Friday, February 1, 2013

I bring the party, if by party you mean DJ Paris in a tub...

Earlier tonight I posted this prediction of how my evening would go in response to a friend's declaration that I should be jealous of her as she was on a sister-date with my sister:
"Yeah, well, while you are on a not-my-actual-sister sister-date with my actual sister, I'm reading comic books at home alone and later I might talk to my ex about diets for an hour like I did last night and then I might look at all my other ex's new babies on Facebook and then maybe have a solo dance party because that's the closest I can get to exercise without having a Paul Rudd circa 'Wet Hot American Summer' fit. If anyone is gonna be jelly tonight, it ain't gonna be me. Unless of course you start talking about literal jelly cause that's probably what I'm going to eat for supper.* So there."
Boy was I wrong. My evening took a turn for the weirder when I made this:
Click it. Click it good. (It gets bigger! That's what he said.)

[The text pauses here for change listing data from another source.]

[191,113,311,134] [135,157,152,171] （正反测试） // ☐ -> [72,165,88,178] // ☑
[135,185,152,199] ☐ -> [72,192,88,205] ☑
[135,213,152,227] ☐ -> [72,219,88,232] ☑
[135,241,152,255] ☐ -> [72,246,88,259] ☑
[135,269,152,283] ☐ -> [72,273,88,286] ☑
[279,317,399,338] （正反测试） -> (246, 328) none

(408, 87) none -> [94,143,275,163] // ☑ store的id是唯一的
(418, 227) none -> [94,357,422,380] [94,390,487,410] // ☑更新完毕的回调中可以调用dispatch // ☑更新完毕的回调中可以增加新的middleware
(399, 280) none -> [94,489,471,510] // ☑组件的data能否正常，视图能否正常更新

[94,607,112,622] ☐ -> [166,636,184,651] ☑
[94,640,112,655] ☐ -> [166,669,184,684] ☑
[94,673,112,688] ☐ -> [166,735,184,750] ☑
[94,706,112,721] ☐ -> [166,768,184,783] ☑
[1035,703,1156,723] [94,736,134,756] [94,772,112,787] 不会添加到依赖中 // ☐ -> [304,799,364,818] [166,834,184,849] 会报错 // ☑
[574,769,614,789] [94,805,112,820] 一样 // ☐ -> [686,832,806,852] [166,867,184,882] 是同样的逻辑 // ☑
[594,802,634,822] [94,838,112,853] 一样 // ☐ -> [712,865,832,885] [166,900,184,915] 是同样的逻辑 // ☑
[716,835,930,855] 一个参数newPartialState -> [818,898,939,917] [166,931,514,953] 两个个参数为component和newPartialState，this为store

Why? Because Deej vlogged the cover art and title for his upcoming book. Originally, he planned for an illustration of himself blogging from a tub and the title "From the Tub". The artist he coordinated with ended up doing an illustration of Deej in a rose instead, with the title "Look it's D.J. Bathing in a Rose". Because...um...I don't know why. I don't get it at all. Watch it. If you get it, splain it to me.

We all know I'm kind of a douche so I set out to make my own version. (Please don't hate me rose lady - you're artwork is nice. It should be a poster. I live in Oregon and drive a Hummerzine if you want to slash my tires.) Anyway. Read his blog. Buy his book when it comes out. For now, validate my artwork. 

*Don't be sad for me. I didn't eat jelly for supper. I shotgunned dark chocolate chips straight from the bag. Apparently I dropped a couple as my leg looked like it had been smeared in poo when I stood. Yeah I was pants-less. So what?

Seacrest out. Actually Seacrest in. Sounds like he's gonna marry that hot chick from DWTS. Who knew?